Sunday, November 15, 2015

“Low Impact 1500+MW Plants” and other Fairy Stories


As almost everyone knows, the most important category of plants that can potentially be Medium impact under CIP v5 is those plants that meet Criterion 2.1 of Attachment 1 of CIP-002-5.1. These are, without exception, huge plants with lots of potential BES Cyber Assets, and to fully comply as Medium impact will be very expensive.

Fortunately, there is a provision in 2.1 that allows plants to “segment” themselves so that no BES Cyber System can impact more than 1500MW of capacity. This provision was also in CIP v4. I have heard some refer to it as a “loophole”; but it’s really not, as I’ll show now.

Any plant this size will have multiple units of say 3-600MW each. Let’s say that each of those units were set up as its own plant with a fence around it. Clearly, none of these smaller plants would be Medium impact (unless they met another Medium criterion like 2.3). Let’s say you take out all the fences around the individual “plants” and instead run one big fence around all of them. Voila! All of a sudden they turn into one plant of greater than 1500MW, with completely segmented units (of course, this is a bit of an exaggeration, but not by much). Without the special provision in 2.1, all of their BCS would become Mediums, just because the fence was changed. This is clearly not fair, and it is why this provision is in there. Having a multi-unit plant with complete segmentation is not—in principle—any different than having each unit be its own plant. The risk to the BES of one unit (or small plant) being lost is the same in either case. The same generation capacity is lost.

But I’m not writing this post to justify Criterion 2.1. I’m writing it because almost every compliance person from a generation entity I have ever heard talk about this says that, by segmenting a 1500 plant, they change it from being Medium to Low impact. In fact, I have heard NERC staffers say the same thing. The problem with this is it is wrong. The plant doesn’t cease to be Medium impact[i] when you segment it. Rather, it ceases to have Medium BCS, or as 2.1 says, BCS that “could, within 15 minutes, adversely impact the reliable operation of any combination of units that in aggregate equal or exceed 1500 MW in a single Interconnection.”[ii]

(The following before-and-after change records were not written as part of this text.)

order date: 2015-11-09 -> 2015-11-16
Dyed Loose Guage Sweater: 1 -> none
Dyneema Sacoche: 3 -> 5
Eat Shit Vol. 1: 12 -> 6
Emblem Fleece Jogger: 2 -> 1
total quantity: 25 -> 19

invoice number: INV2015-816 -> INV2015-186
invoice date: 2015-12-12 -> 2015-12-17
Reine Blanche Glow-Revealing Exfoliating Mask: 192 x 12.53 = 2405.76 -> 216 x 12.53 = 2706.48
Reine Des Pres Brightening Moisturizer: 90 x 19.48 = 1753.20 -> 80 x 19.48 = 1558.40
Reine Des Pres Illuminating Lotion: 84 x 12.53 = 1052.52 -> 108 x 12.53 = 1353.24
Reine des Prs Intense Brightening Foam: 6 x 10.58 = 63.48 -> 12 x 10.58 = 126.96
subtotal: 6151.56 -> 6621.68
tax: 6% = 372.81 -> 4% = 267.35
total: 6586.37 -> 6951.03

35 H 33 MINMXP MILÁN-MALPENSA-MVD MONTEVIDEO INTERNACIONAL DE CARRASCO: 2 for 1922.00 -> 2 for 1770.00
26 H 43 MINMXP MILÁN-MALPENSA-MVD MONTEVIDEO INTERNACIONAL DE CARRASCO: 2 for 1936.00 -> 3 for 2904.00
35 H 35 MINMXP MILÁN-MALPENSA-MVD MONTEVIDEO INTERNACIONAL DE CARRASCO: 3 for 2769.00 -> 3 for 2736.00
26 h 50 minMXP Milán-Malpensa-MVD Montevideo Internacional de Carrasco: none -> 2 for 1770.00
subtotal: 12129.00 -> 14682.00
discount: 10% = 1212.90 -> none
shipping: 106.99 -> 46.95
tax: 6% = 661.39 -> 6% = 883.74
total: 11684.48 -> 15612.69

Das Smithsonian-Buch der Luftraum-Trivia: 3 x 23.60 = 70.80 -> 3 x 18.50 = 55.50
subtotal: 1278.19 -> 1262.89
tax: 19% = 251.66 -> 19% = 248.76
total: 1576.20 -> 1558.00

Of course, the result is substantially the same, no matter which way you say it: You will have a large plant with no Medium BCS, only Low BCS. Since a Low asset is “defined” as one that contains Low BCS, the plant will need to be listed on your list of Low assets. But most people say the plant will itself become Low impact when it no longer has Medium BCS. This is wrong. It is still Medium impact, and will remain so until its total output capacity drops below 1500MW. Is this just an academic question that doesn’t make a difference for your compliance program? Hardly. I can think of two areas where it does make a difference, one not-so-profound and the other profound.

To address the not-so-profound area first, I call your attention to Criterion 1.4 of Attachment 1 of CIP-002-5.1, which says “Each Control Center or backup Control Center used to perform the functional obligations of the Generator Operator for one or more of the assets that meet criterion 2.1, 2.3, 2.6, or 2.9.” In other words, if you have a plant that meets criterion 2.1, a control center that controls that plant will be High impact. Does it make a difference if you’ve segmented the plant and you don’t have Medium BCS there? No, it doesn’t. The Control Center is still High impact.[iii]

Now the profound reason: One appeal of having an asset be Low impact rather than Medium is that the work required for coming into compliance, as well as what is required to maintain compliance, will be much less. This is primarily because CIP-002-5.1 says in two places that there is no obligation to inventory Low impact BES Cyber Systems.

But this statement doesn’t apply in the case of a 2.1 plant that has all Low BCS because it has been segmented. Again, since the plant is Medium impact, it is up to the entity to demonstrate that the BCS have all been relegated to Low status; moreover, the entity has to do that every 15 months to comply with CIP-002 R2.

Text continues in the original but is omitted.